The dyno graph from my ProjectBRZ car, showing timing retarded above 11PSI boost to protect the high-compression FA20 engine.
How much boost is safe for your engine depends on many factors which are beyond the scope of this article, but mostly related to the engine’s physical design. Most engines that come naturally aspirated from factory do not use forged internal components, and typically run at high compression ratios make power more efficiently. Because a lower compression ratio means more boost is required to achieve the same cylinder pressure, more boost will be required to make the same amount of power. We have seen examples where customers have lowered their compression ratio on an FA20 (BRZ/86 engine) from 12:1 to 10:1 in order to increase their boost from 12PSI to 18PSI, and ended up making the same power. Hopefully now you understand why this is the case.
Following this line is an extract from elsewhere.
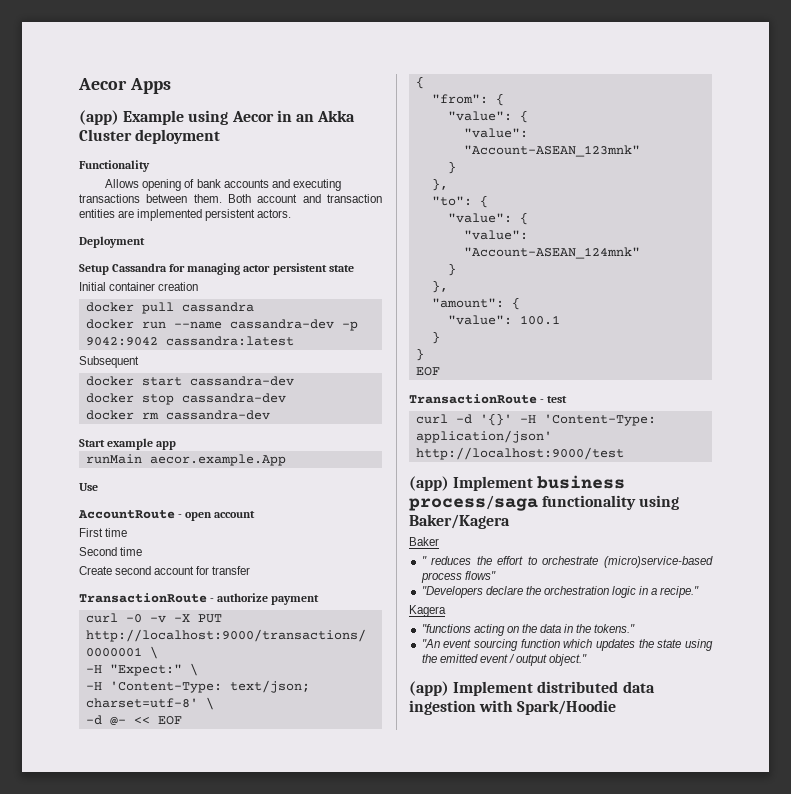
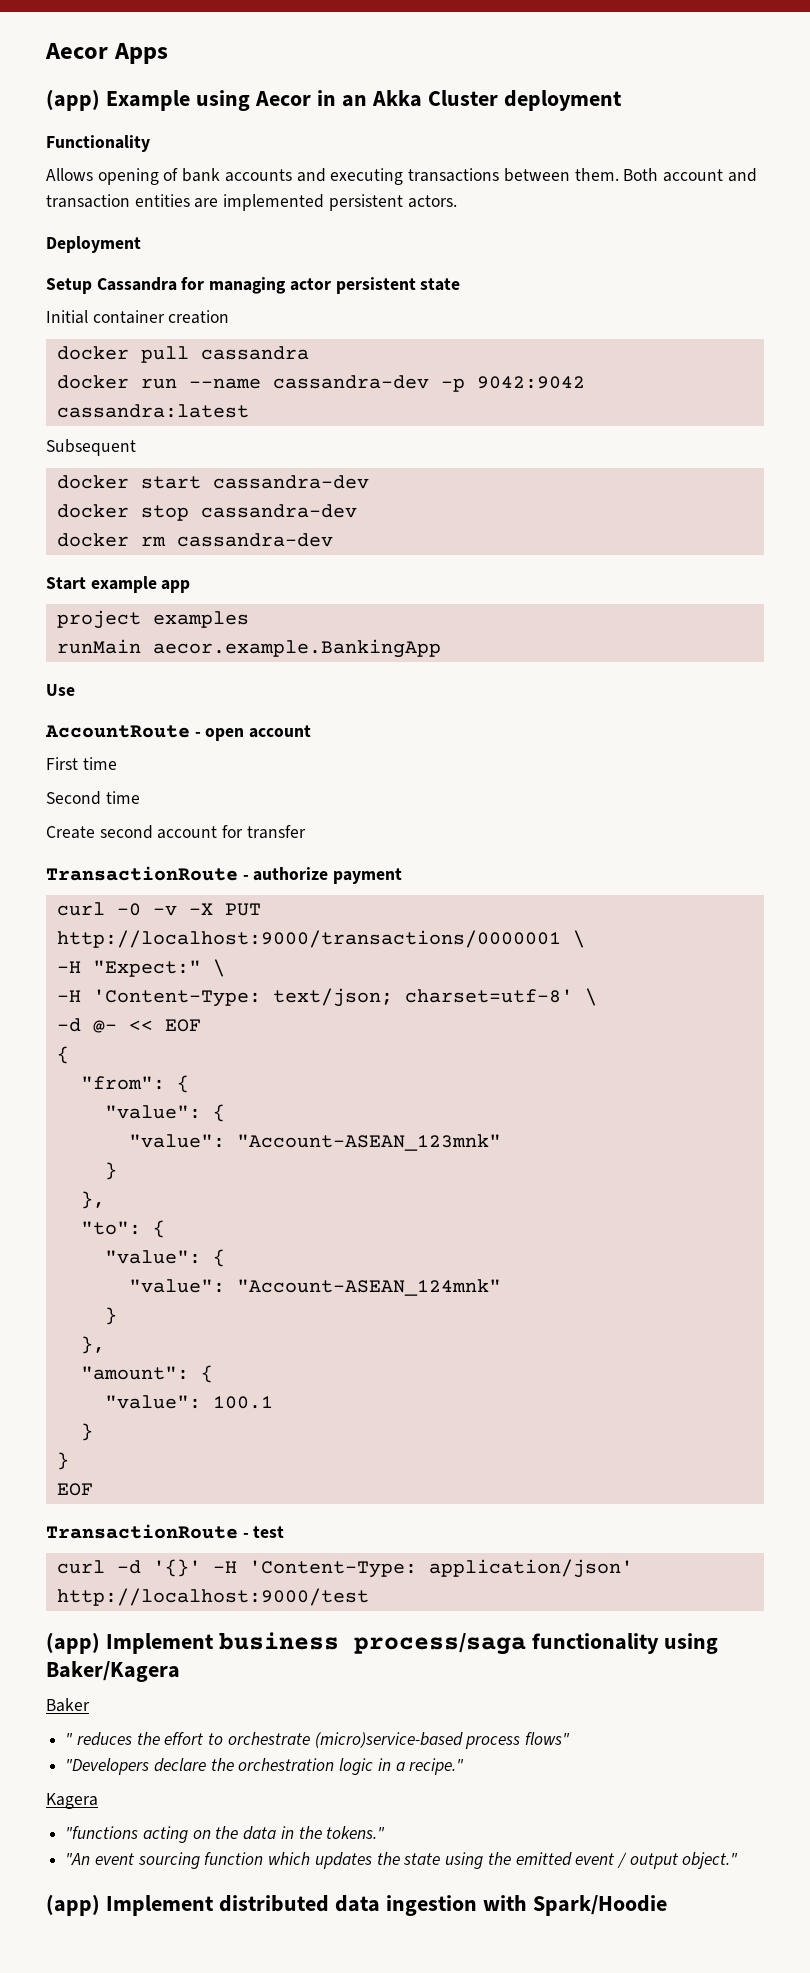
(177, 445) none -> [56,610,249,629] // project examples
[149,454,286,466] aecor.example.App -> [152,639,441,658] aecor.example.BankingApp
An experienced workshop and tuner will be able to determine what will be required to safely make the power you’re after, and the tuning community often sacrifice motors in order to test their limits, so it’s best to leave any guess work out of it. So how do we apply this to choosing an appropriate forced induction kit? As you now know, too small a turbo, and you’ll lose power at high RPMs. Too big a turbo and you’ll have lag, plus your tuner will end up having to either have the wastegate open to bleed off the extra boost once the turbo spools, or retard the timing to limit cylinder pressure, so you’re not getting the benefit of that big turbo you installed anyway. Generally speaking, the goal is to choose a turbo that will reach the maximum safe boost level for your engine as quickly as possible, without the need to retard timing to limit cylinder pressure. On a turbo set-up, the wastegate will take care of any excess pressure, so there’s no need to worry if your turbo is able to generate more than the required boost levels, as long as it spools up quickly. Superchargers are a little bit different as the pulley and supercharger size ultimately determines the boost generated at any given RPM. Some bespoke supercharger kits include a wastegate to allow the tuner to bleed off excess pressure, but you want to choose a supercharger which has a peak boost level that’s safe for your engine (or at least within the scope of being able to limit the cylinder pressure by adjusting timing) without the boost being too low at lower RPMs.
I hope this article clears up some of the common misconceptions when it comes to boosting your NA car. Enjoy your project and remember, it never hurts to ask a professional if there’s anything you’re not sure about. It pays to get things right the first time!